__Activity__:
The number of lines containing the word "arguments" is all you should give; count them in the records below.
_ _ _ _ _
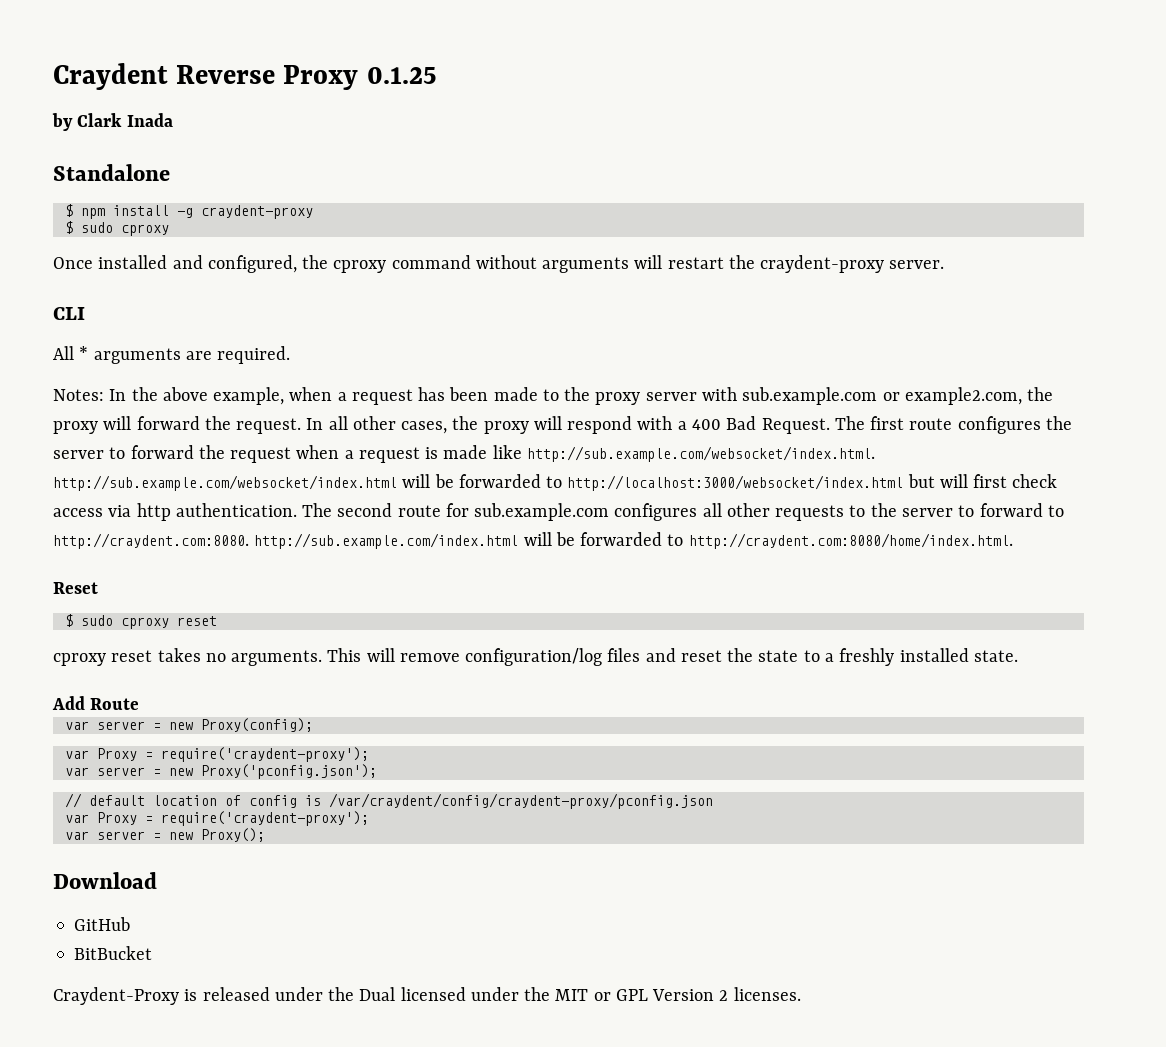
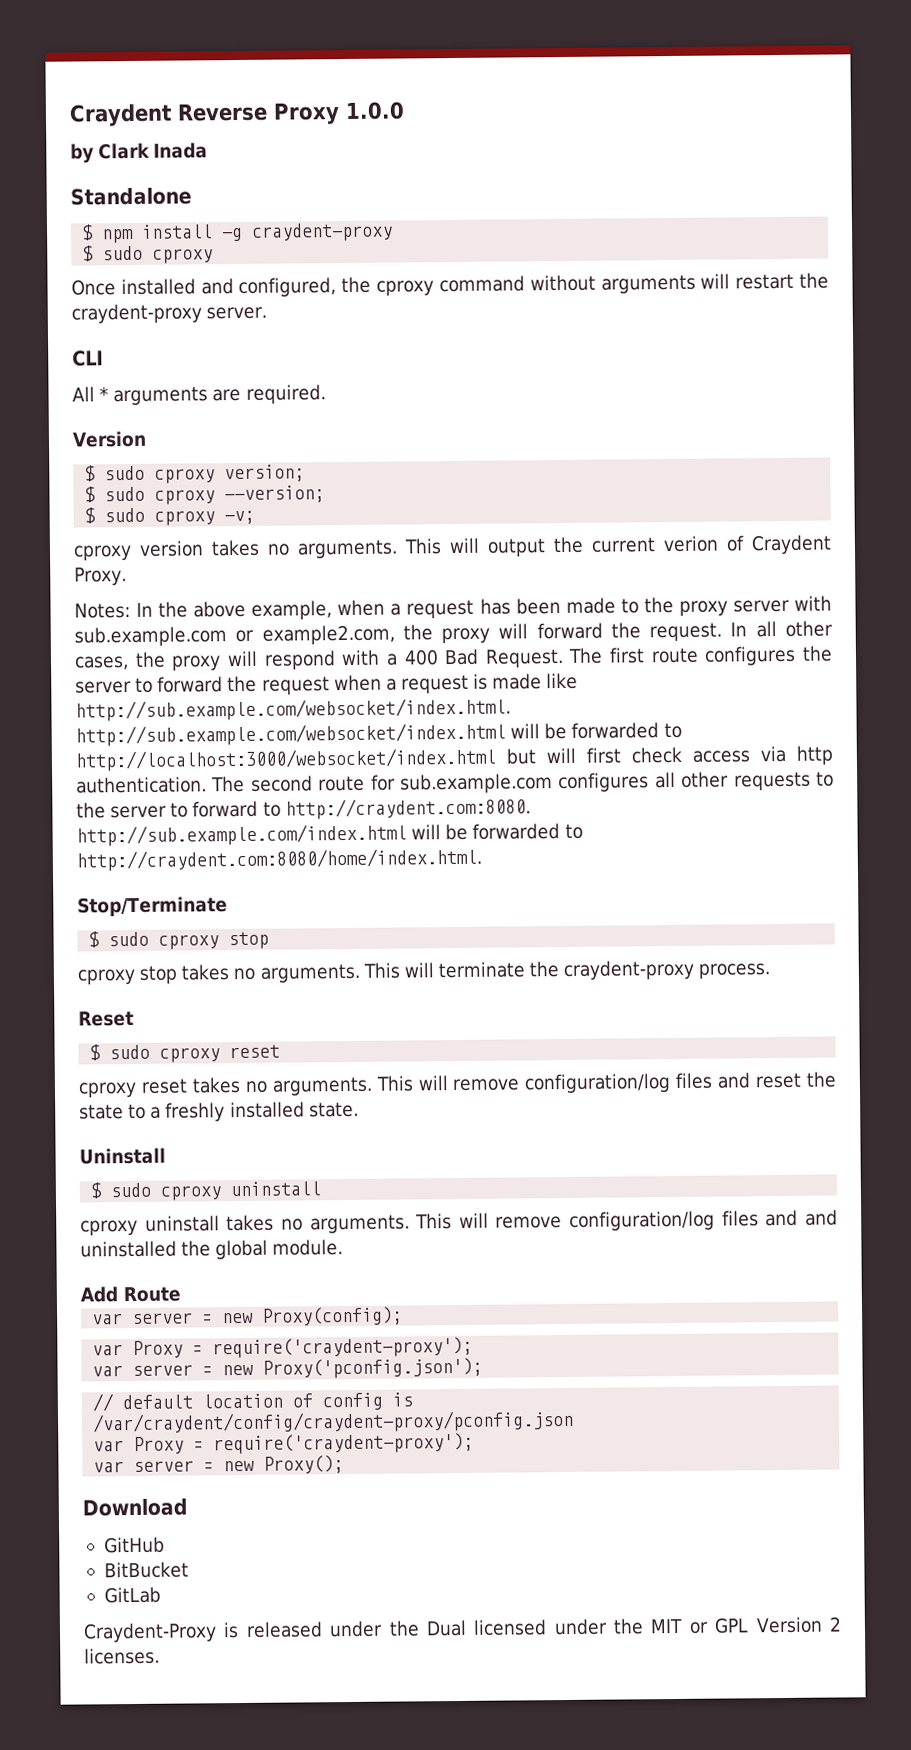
[366,67,436,84] 0.1.25 -> [344,101,405,120] 1.0.0
(291, 355) none -> [72,430,147,448] [84,464,306,484] [84,485,326,505] [84,507,256,526] [73,534,833,561] [74,567,127,586] // Version // $ sudo cproxy version; // $ sudo cproxy --version; // $ sudo cproxy -v; // cproxy version takes no arguments. This will output the current verion of Craydent Proxy.
(1013, 541) none -> [77,896,228,917] [88,931,270,950] [77,959,771,985] // Stop/Terminate // $ sudo cproxy stop // cproxy stop takes no arguments. This will terminate the craydent-proxy process.
(1018, 656) none -> [79,1147,166,1165] [90,1181,322,1201] [80,1209,839,1236] [80,1239,344,1260] // Uninstall // $ sudo cproxy uninstall // cproxy uninstall takes no arguments. This will remove configuration/log files and and uninstalled the global module.
(153, 953) none -> [103,1586,161,1604] // GitLab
_ _ _ _ _
__Answer box__:
3